Externe Identifikatoren/Datenbanken
CAS-Nummer 119-65-3
Eigenschaften
Molare Masse 129,16 g·mol−1
Aggregatzustand

fest

Dichte

1,09 g·cm−3 [2]

Schmelzpunkt

26,5 °C [3]

Siedepunkt

243 °C [2]

Dampfdruck

5 Pa (20 °C)[4]

Löslichkeit

unlöslich in Wasser[1]

Sicherheitshinweise
GHS-Gefahrstoffkennzeichnung
Piktogramm unbekannt
H- und P-Sätze H: ?
EUH: ?
P: ?
Soweit möglich und gebräuchlich, werden SI-Einheiten verwendet. Wenn nicht anders vermerkt, gelten die angegebenen Daten bei Standardbedingungen.

Isochinolin, auch Benzo[c]pyridin, ist ein Heteroaromat. Es ist ein Strukturisomer des Chinolins. Beides sind Benzopyridine, bestehen also aus einem Pyridinring, der an einen Benzolring angelagert ist.

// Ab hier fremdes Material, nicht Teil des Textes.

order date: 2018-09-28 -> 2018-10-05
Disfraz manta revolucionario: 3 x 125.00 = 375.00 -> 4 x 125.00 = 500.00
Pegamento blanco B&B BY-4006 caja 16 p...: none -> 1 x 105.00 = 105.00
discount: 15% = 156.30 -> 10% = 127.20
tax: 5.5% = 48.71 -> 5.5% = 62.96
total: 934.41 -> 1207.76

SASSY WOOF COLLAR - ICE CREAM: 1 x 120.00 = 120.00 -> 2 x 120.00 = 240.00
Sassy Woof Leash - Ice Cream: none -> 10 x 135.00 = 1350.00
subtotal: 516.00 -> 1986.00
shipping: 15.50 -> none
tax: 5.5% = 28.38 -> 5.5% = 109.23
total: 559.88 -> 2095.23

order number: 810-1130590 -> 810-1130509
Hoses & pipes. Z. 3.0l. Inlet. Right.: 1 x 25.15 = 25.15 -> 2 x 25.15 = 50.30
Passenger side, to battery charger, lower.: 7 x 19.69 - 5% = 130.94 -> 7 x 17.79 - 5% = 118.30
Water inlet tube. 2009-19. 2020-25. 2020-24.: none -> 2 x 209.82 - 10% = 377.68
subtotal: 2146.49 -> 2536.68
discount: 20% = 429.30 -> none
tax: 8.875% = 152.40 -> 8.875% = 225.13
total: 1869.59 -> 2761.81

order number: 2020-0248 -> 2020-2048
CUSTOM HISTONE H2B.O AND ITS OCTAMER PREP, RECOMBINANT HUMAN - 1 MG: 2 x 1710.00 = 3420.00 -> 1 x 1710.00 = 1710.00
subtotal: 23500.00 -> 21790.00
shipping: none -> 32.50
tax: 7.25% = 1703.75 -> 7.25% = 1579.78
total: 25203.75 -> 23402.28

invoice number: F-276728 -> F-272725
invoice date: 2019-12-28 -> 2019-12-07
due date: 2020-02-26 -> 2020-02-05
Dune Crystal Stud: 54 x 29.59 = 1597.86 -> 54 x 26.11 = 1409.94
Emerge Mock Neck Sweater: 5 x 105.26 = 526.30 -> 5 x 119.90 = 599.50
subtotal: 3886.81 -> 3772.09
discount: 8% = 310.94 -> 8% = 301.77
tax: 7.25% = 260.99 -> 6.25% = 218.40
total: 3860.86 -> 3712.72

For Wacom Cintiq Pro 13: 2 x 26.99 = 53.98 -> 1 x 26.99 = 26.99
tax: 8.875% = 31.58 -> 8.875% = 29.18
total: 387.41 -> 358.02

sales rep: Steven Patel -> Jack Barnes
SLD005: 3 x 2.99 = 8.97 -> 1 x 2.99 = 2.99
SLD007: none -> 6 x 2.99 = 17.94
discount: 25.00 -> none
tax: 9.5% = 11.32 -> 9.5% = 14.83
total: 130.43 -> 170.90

Unter dem Begriff Isochinoline wird eine große Klasse von chemischen Verbindungen zusammengefasst, die sich vom Isochinolin ableiten. Für eine Vielzahl natürlich vorkommender Alkaloide ist Isochinolin das Grundgerüst. Daher werden diese Alkaloide auch als Isochinolin-Alkaloide bezeichnet. Der Isochinolin-Grundkörper dieser Verbindungen leitet sich von der Aminosäure Tyrosin ab.

Geschichte

1885 wurde Isochinolin erstmals von Hoogewerf und van Dorp im Steinkohlenteer isoliert. Es konnte durch fraktionierte Kristallisation des Sulfates abgetrennt werden. Weissgerber entwickelte 1914 ein selektives Extraktionsverfahren zur schnellen und eleganten Abtrennung von Isochinolin. Das Verfahren nutzt dabei die Eigenschaft aus, dass Isochinolin stärker basisch als Chinolin ist.

Nomenklatur

Nummerierung der Ringatome

Neben Isochinolin sind auch die Bezeichnungen Benzopyridin und 2-Azanaphthalin gelegentlich anzutreffen. Benzopyridin beschreibt das Molekül als Pyridin mit anelliertem Benzolring und ist ohne weitere Qualifikatoren nicht eindeutig, da diese Bezeichnung auch auf das isomere Chinolin zutrifft. 2-Azanaphthalin geht hingegen vom zu Grunde liegenden Carbocyclus Naphthalin aus und beschreibt Isochinolin als Derivat dessen, wobei das Kohlenstoffatom (oder besser die Methingruppe) in 2-Position durch ein Stickstoffatom ausgetauscht wurde. Im Gegensatz zu Benzopyridin ist diese Bezeichnung eindeutig. Des Weiteren wäre 2-Azabicyclo[4.4]dec-1,3,5,7,9-pentaen als scheinbar IUPAC-konformer Name denkbar. Dieser beschreibt jedoch ein Molekül mit lokalisierten Doppelbindungen und gibt nicht die aromatischen Eigenschaften der Verbindung wieder, weshalb er nicht verwendet werden sollte.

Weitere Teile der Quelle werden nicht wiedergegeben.